::: Supplied material

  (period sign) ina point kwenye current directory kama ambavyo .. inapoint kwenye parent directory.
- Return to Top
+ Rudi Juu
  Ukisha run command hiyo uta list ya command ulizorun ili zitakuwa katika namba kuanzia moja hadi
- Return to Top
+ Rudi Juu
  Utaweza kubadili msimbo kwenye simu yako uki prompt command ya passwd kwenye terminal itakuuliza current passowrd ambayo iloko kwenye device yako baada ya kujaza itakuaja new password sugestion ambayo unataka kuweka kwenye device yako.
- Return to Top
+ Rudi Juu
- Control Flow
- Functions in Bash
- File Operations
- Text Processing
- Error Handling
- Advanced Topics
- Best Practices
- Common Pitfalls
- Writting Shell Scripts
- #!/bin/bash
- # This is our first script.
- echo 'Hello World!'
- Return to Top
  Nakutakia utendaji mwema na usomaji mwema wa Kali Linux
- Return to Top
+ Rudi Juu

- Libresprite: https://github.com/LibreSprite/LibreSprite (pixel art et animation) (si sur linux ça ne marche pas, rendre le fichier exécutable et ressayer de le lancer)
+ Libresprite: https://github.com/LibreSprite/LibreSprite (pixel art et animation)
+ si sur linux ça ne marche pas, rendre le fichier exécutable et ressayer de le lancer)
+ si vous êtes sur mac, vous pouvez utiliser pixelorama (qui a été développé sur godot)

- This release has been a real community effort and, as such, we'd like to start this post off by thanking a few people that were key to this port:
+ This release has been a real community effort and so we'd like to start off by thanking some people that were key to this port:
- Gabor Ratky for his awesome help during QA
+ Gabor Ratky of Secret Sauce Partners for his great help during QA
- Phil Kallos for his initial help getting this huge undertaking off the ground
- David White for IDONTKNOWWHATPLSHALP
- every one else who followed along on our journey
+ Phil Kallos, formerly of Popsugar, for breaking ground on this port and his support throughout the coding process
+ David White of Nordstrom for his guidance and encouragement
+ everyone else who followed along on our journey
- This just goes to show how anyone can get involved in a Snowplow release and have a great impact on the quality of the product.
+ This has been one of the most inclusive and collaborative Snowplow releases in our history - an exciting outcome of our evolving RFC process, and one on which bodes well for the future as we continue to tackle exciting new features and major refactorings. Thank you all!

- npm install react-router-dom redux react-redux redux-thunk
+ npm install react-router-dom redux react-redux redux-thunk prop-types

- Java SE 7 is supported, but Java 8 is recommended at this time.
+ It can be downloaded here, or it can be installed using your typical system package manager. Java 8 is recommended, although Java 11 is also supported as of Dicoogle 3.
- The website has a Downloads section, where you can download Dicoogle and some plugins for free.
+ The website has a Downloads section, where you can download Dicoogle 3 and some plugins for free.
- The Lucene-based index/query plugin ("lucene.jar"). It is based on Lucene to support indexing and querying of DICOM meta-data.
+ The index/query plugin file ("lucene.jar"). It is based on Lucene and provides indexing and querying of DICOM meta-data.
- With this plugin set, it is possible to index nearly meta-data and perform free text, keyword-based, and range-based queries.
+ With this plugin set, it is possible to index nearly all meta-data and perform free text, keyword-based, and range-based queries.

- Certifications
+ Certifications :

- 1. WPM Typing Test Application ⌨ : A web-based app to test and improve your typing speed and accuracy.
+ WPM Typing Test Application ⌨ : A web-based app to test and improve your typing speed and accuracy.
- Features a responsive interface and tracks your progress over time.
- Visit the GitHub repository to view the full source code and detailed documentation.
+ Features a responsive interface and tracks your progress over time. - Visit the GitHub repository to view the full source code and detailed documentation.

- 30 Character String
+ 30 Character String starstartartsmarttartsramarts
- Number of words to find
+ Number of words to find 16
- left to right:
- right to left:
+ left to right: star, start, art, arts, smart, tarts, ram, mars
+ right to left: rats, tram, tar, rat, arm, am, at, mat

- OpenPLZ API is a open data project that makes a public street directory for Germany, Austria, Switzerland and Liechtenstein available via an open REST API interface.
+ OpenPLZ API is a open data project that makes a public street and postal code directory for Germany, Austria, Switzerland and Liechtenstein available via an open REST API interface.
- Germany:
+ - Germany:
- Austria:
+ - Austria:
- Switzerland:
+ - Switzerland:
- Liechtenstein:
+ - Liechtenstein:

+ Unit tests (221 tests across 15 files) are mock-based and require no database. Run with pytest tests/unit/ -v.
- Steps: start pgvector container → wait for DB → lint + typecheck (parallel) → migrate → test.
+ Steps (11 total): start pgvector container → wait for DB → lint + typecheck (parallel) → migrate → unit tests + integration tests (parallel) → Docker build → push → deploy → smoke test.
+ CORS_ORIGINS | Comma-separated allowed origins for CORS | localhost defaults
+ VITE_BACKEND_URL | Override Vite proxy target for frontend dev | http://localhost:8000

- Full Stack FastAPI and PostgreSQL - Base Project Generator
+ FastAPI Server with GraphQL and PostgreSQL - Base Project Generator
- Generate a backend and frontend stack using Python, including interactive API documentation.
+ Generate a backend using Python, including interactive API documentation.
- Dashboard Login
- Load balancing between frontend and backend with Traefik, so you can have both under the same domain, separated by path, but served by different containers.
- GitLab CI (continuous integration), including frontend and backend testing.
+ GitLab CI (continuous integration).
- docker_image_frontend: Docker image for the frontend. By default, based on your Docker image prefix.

::::::

● **Exercise requirements**: Only the lines from the first line of the records through the line containing "- This just" should be repeated, exactly as they appear.

● **Task output**:
  (period sign) ina point kwenye current directory kama ambavyo .. inapoint kwenye parent directory.
- Return to Top
+ Rudi Juu
  Ukisha run command hiyo uta list ya command ulizorun ili zitakuwa katika namba kuanzia moja hadi
- Return to Top
+ Rudi Juu
  Utaweza kubadili msimbo kwenye simu yako uki prompt command ya passwd kwenye terminal itakuuliza current passowrd ambayo iloko kwenye device yako baada ya kujaza itakuaja new password sugestion ambayo unataka kuweka kwenye device yako.
- Return to Top
+ Rudi Juu
- Control Flow
- Functions in Bash
- File Operations
- Text Processing
- Error Handling
- Advanced Topics
- Best Practices
- Common Pitfalls
- Writting Shell Scripts
- #!/bin/bash
- # This is our first script.
- echo 'Hello World!'
- Return to Top
  Nakutakia utendaji mwema na usomaji mwema wa Kali Linux
- Return to Top
+ Rudi Juu

- Libresprite: https://github.com/LibreSprite/LibreSprite (pixel art et animation) (si sur linux ça ne marche pas, rendre le fichier exécutable et ressayer de le lancer)
+ Libresprite: https://github.com/LibreSprite/LibreSprite (pixel art et animation)
+ si sur linux ça ne marche pas, rendre le fichier exécutable et ressayer de le lancer)
+ si vous êtes sur mac, vous pouvez utiliser pixelorama (qui a été développé sur godot)

- This release has been a real community effort and, as such, we'd like to start this post off by thanking a few people that were key to this port:
+ This release has been a real community effort and so we'd like to start off by thanking some people that were key to this port:
- Gabor Ratky for his awesome help during QA
+ Gabor Ratky of Secret Sauce Partners for his great help during QA
- Phil Kallos for his initial help getting this huge undertaking off the ground
- David White for IDONTKNOWWHATPLSHALP
- every one else who followed along on our journey
+ Phil Kallos, formerly of Popsugar, for breaking ground on this port and his support throughout the coding process
+ David White of Nordstrom for his guidance and encouragement
+ everyone else who followed along on our journey
- This just goes to show how anyone can get involved in a Snowplow release and have a great impact on the quality of the product.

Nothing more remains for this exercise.